TALEP: Davacı vekili; müvekkili şirketin davalı … Şirketine mal sattığını, karşılığında çekler aldığını, bu süreçte davalının konkordato talebinde bulunduğunu ve 19/07/2018 tarihi itibariyle 3 aylık geçici mühlet verildiğini, çeklerin ödenmediğini, bu davalının konkordato ilan etmesi sebebiyle alacak için icra takibine geçemediklerini,diğer davalıların davalı …Şirketi’nin ortakları olduğunu, benzer çok sayıda şirketleri bulunduğunu, müvekkilinin alacağının tüzel kişilik perdesi aralanarak diğer davalılardan da tahsili gerektiğini, diğer davalıların ise kötü niyetli bir şekilde hareket ettiklerini, müvekkilinin alacağını tahsil imkanının güçleştiğini, ileride müvekkilinin alacağı kesinleşse bile bunun tahsilinin imkansız olacağını,davalı şirket haricinde adı geçen gerçek kişi davalıların menkul, gayrimenkul ve 3.kişilerdeki hak ve alacaklarını kapsayacak şekilde HMK.nun 389 ve devamı maddeleri gereği 243.282,- TL üzerinden tedbiren ihtiyati haciz kararı verilmesini talep etmiştir.
İLK DERECE MAHKEMESİ KARARI: Mahkemece; Davalı … hakkında ihtiyati tedbir, ihtiyati haciz ve muhafaza işlemleri de dahil tüm takip işlemlerinin yapılmasının durdurulmasına karar verildiğinden davalı şirket hakkındaki ihtiyati haciz talebinin reddine, diğer davalılar yönünden, tüzel kişilik perdesinin aralanması ve taraflar arasındaki organik bağın varlığının araştırılmasının yargılamayı gerektiği ve davacı vekili tarafından sunulan bilgi ve belgelerin alacağın ve ihtiyati haciz sebeplerinin varlığı hakkında mahkemede kanaat uyandırmaya yeterli olmadığı gerekçesiyle ihtiyati haciz talebinin reddine karar verilmiştir.
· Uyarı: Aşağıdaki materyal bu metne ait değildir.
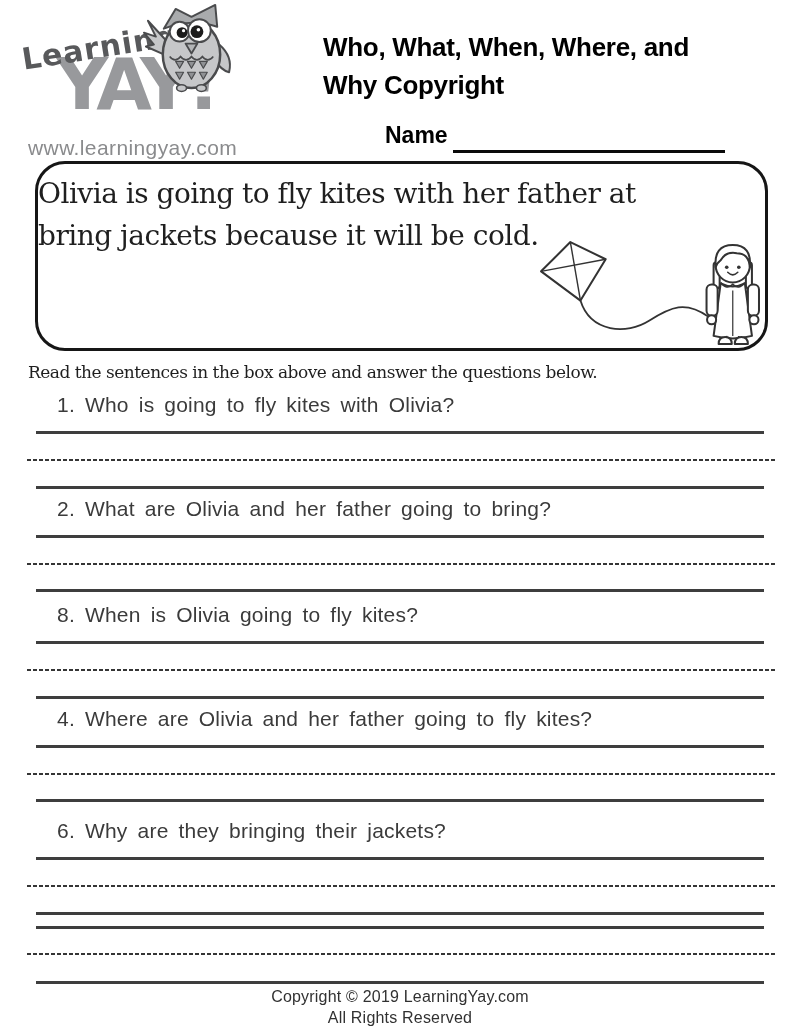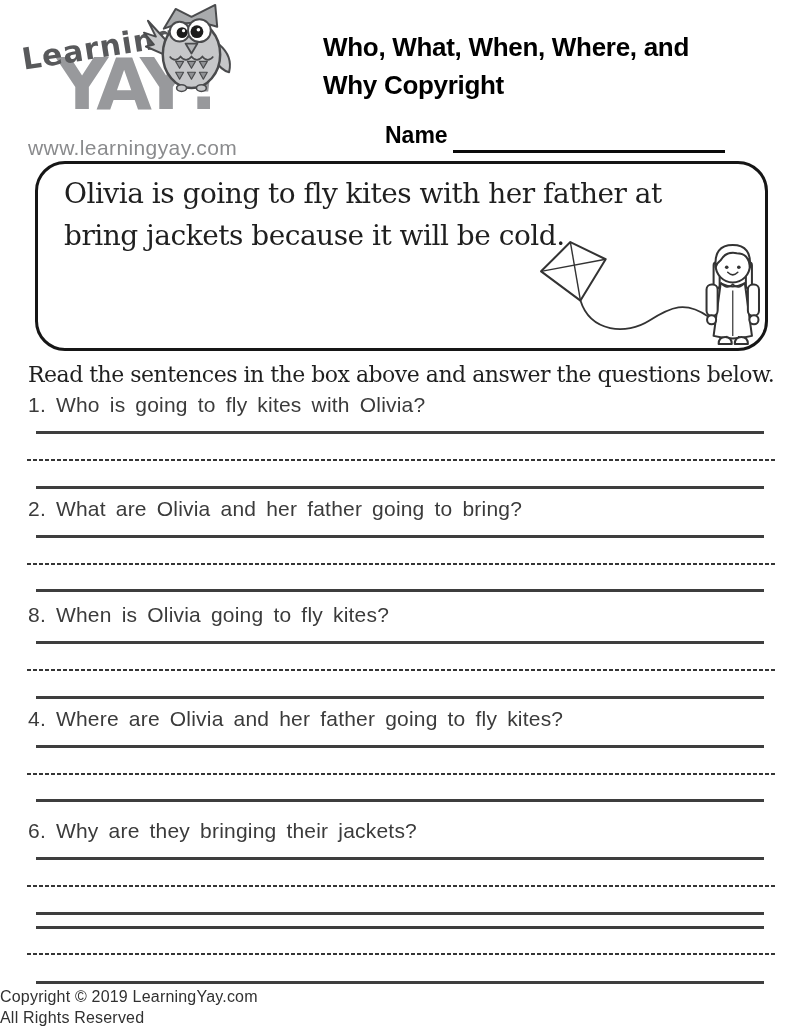--- a/index.html
+++ b/index.html
@@ -32,46 +32,46 @@
     line-height:38px; color:#000; letter-spacing:-0.3px; white-space:nowrap;
   }
   .name-row { position:absolute; left:385px; top:122px; white-space:nowrap; }
   .name-label { font-family:"Liberation Sans", sans-serif; font-weight:bold; font-size:23px; color:#000; }
   .name-line { position:absolute; left:68px; top:28px; width:272px; border-top:3px solid #0a0a0a; display:inline-block; }
   
   .story-box {
     position:absolute; left:35px; top:161px; width:733px; height:190px;
     border:3px solid #161616; border-radius:30px; background:#fff;
   }
-  .story-text { padding:9px 0 0 26px; }
+  .story-text { padding:9px 0 0 0; }
   .story-text p {
     font-family:"DejaVu Serif", serif; font-size:28px; line-height:42px;
     color:#1f1f1f; letter-spacing:-0.5px; white-space:nowrap;
   }
   .kite-girl { position:absolute; right:5px; bottom:3px; width:232px; height:107px; }
   
   .instruction {
     position:absolute; left:28px; top:362px;
-    font-family:"DejaVu Serif", serif; font-size:22px; color:#1f1f1f;
+    font-family:"DejaVu Serif", serif; font-size:17px; color:#1f1f1f;
     letter-spacing:-0.5px; white-space:nowrap;
   }
   
   .question {
-    position:absolute; left:28px;
+    position:absolute; left:57px;
     font-family:"Liberation Sans", sans-serif; font-size:21px; color:#3b3b3b;
     letter-spacing:0.2px; word-spacing:4px; white-space:nowrap;
   }
   .solid-line { position:absolute; left:36px; width:728px; height:0; border-top:3px solid #3e3e3e; }
   .dash-line  {
     position:absolute; left:27px; width:748px; height:2px;
     background:repeating-linear-gradient(90deg,#353535 0 4px,transparent 4px 6px);
   }
   
   .footer-line1, .footer-line2 {
-    position:absolute; left:0; width:100%; text-align:left;
+    position:absolute; left:0; width:100%; text-align:center;
     font-family:"Liberation Sans", sans-serif; font-size:16px; color:#313131;
     letter-spacing:0.2px;
   }
   .footer-line1 { top:988px; }
   .footer-line2 { top:1009px; }
 </style>
 </head>
 <body>
 
 <div class="page">

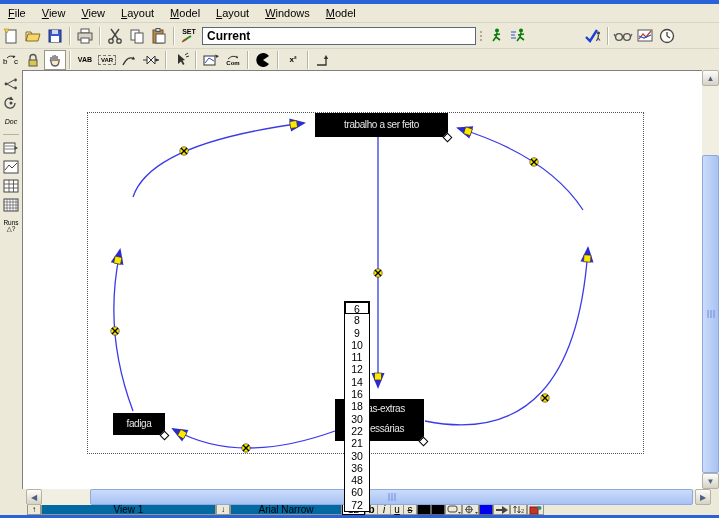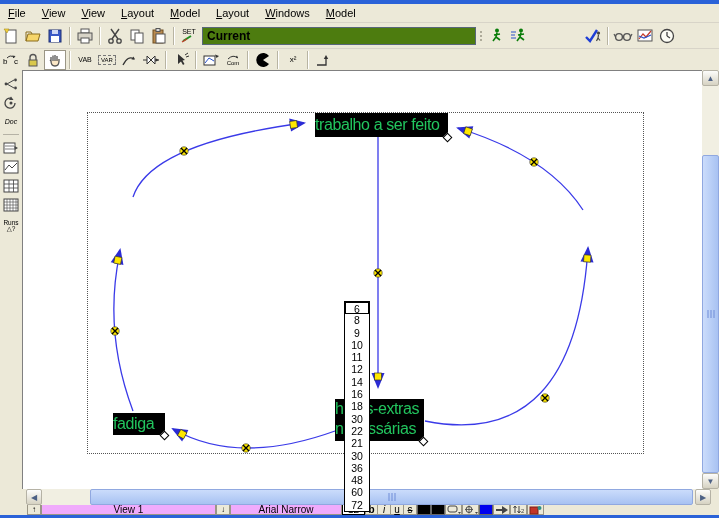--- a/index.html
+++ b/index.html
@@ -14,38 +14,38 @@
   .menu-item{padding:1px 8px;cursor:default;}
   .menu-item::first-letter{text-decoration:underline;}
   
   .toolbar1{position:absolute;left:0;top:23px;width:719px;height:25px;display:flex;align-items:center;
             border-bottom:1px solid #D8D4C8;}
   .toolbar2{position:absolute;left:0;top:49px;width:719px;height:21px;display:flex;align-items:center;}
   .ticon{width:22px;height:20px;display:flex;align-items:center;justify-content:center;flex:0 0 auto;}
   .ticon svg{display:block;}
   .ticon.pressed{border:1px solid #9a9686;background:#fff;width:20px;height:18px;}
   .sep{width:1px;height:18px;background:#B8B4A2;margin:0 3px;flex:0 0 auto;border-right:1px solid #fff;}
-  .dataset-field{width:268px;height:16px;border:1px solid #58677a;background:#4d7c0f;font-weight:bold;
+  .dataset-field{width:268px;height:16px;border:1px solid #58677a;background:#ffffff;font-weight:bold;
                  font-size:12px;padding:0 0 0 4px;font-family:"Liberation Sans",sans-serif;margin-left:2px;}
   .dots{display:flex;flex-direction:column;gap:2px;margin:0 4px;}
   .dots i{width:2px;height:2px;background:#9a9686;border-radius:50%;}
-  .tool-text{font-size:7px;font-weight:normal;line-height:1;}
+  .tool-text{font-size:7px;font-weight:bold;line-height:1;}
   
   .sidebar{position:absolute;left:0;top:70px;width:23px;height:419px;background:#ECE9D8;
            border-right:1px solid #808080;display:flex;flex-direction:column;align-items:center;padding-top:4px;box-sizing:border-box;}
   .side-icon{width:20px;height:19px;display:flex;flex-direction:column;align-items:center;justify-content:center;flex:0 0 auto;}
   .side-div{width:16px;height:1px;background:#b5b2a5;margin:3px 0;}
   .side-text{font-size:7px;line-height:1;font-style:italic;}
   
   .canvas{position:absolute;left:23px;top:70px;width:679px;height:419px;background:#fff;
           border-top:1px solid #808080;overflow:visible;}
   .sel-rect{position:absolute;left:64px;top:41px;width:555px;height:340px;border:1px dotted #555;z-index:1;}
   .diagram-svg{position:absolute;left:0;top:0;z-index:2;}
-  .vlabel{position:absolute;background:#000;color:#22c55e;text-align:left;z-index:3;
-          font-size:16px;line-height:20px;letter-spacing:-0.4px;white-space:pre-line;}
+  .vlabel{position:absolute;background:#000;color:#e5e5e5;text-align:center;z-index:3;
+          font-size:10px;line-height:20px;letter-spacing:-0.4px;white-space:pre-line;}
   .vlabel::after{content:"";position:absolute;right:-3px;bottom:-4px;width:5px;height:5px;
                  background:#fff;border:1px solid #000;transform:rotate(45deg);}
   
   .fs-dd{position:absolute;left:344px;top:301px;width:24px;background:#fff;border:1px solid #000;z-index:60;}
   .fs-opt{height:12.3px;line-height:12.3px;text-align:center;font-size:10.5px;box-sizing:border-box;}
   .fs-opt.sel{border:1px solid #000;}
   
   .vscroll{position:absolute;left:702px;top:70px;width:17px;height:419px;background:#F1EFE2;z-index:10;}
   .hscroll{position:absolute;left:0;top:489px;width:719px;height:16px;background:#ECE9D8;z-index:10;}
   .sc-btn{position:absolute;background:linear-gradient(#FDFDFB,#D6D2C2);border:1px solid #B5B2A5;border-radius:2px;
@@ -53,21 +53,21 @@
   .sc-thumb{position:absolute;background:linear-gradient(90deg,#CBDCFB,#A8C2F2);border:1px solid #90A8E0;border-radius:2px;box-sizing:border-box;}
   .sc-thumb.h{background:linear-gradient(#CBDCFB,#A8C2F2);}
   .grip{position:absolute;left:50%;top:50%;transform:translate(-50%,-50%);display:flex;gap:2px;}
   .grip i{width:1px;height:8px;background:#6E8CD8;}
   .grip.h i{width:1px;height:8px;}
   
   .statusbar{position:absolute;left:0;top:504px;width:719px;height:11px;display:flex;align-items:stretch;z-index:5;font-size:10px;}
   .sb-spacer{width:27px;flex:0 0 auto;}
   .sb-btn{width:14px;border:1px solid #9a9686;background:#ECE9D8;display:flex;align-items:center;justify-content:center;
           font-size:8px;flex:0 0 auto;box-sizing:border-box;}
-  .sb-panel{border:1px solid #9a9686;display:flex;align-items:center;justify-content:center;flex:0 0 auto;box-sizing:border-box;background:#f0abfc;}
+  .sb-panel{border:1px solid #9a9686;display:flex;align-items:center;justify-content:center;flex:0 0 auto;box-sizing:border-box;background:#0369a1;}
   .fs-box{width:23px;border:1px solid #000;background:#fff;display:flex;align-items:center;justify-content:center;flex:0 0 auto;box-sizing:border-box;}
   .fmt-group{display:flex;flex:0 0 auto;}
   .fmt-btn{width:13px;border:1px solid #9a9686;border-left:none;display:flex;align-items:center;justify-content:center;box-sizing:border-box;}
   span.fmt-btn:nth-of-type(1){font-weight:bold;border-left:1px solid #9a9686;}
   span.fmt-btn:nth-of-type(2){font-style:italic;}
   span.fmt-btn:nth-of-type(3){text-decoration:underline;}
   span.fmt-btn:nth-of-type(4){text-decoration:line-through;}
   .swatch{width:14px;border:1px solid #666;flex:0 0 auto;box-sizing:border-box;}
   .sb-icon{width:17px;border:1px solid #9a9686;display:flex;align-items:center;justify-content:center;flex:0 0 auto;box-sizing:border-box;background:#ECE9D8;}
 </style>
İSTİNAF SEBEPLERİ : Davacı vekili ;taraflar arasında ve tarafların ortak olduğu diğer şirketler arasındaki organik bağın dava dilekçesinde gösterildiğini, davalıların, …Ltd. Şti.’in konkordato ilan etmesinden hemen önce ortaklıktan çıkmaları ve böylece sorumluluktan kurtulmayı hedeflediklerini, davalı gerçek kişilerin …Ltd. Şti.’ne benzer ticaret unvanları olan ve aynı alanda faaliyet gösteren bu şirket ile bağlantısı olan diğer şirketlerde ortak olduklarını, dava dilekçesinde açık ve tartışmaya yer bırakmayacak şekilde “HMK 389 madde ve davamı hükümlerine uygun şekilde” tedbiren ihtiyati haciz talep edildiğini, Yargıtay kararları ve HMK hükümleri kapsamında ihtiyati haciz niteliğinde ihtiyati tedbire karar verilebileceğinin hüküm altına alındığını, iddialarının kesin bir şekilde ispatı için bilirkişi incelemesi, ticari defter ve kayıtların ayrıntılı incelenmesi gerektiğini, tedbir kararının tesis edilmesi için yaklaşık ispatın yeterli olduğunu ve bu yükümlülüğün yerine getirildiğini belirterek ara kararın kaldırılarak davalı …Ltd. Şti. haricinde adı geçen diğer davalıların menkul, gayrimenkul ve üçüncü kişilerdeki hak ve alacaklarını kapsayacak şekilde alacak bedeli olan 243.282,-TL üzerinden HMK madde 389 ve devamı hükümlerine uygun şekilde tedbiren ihtiyati haciz konulmasına karar verilmesini talep etmiştir.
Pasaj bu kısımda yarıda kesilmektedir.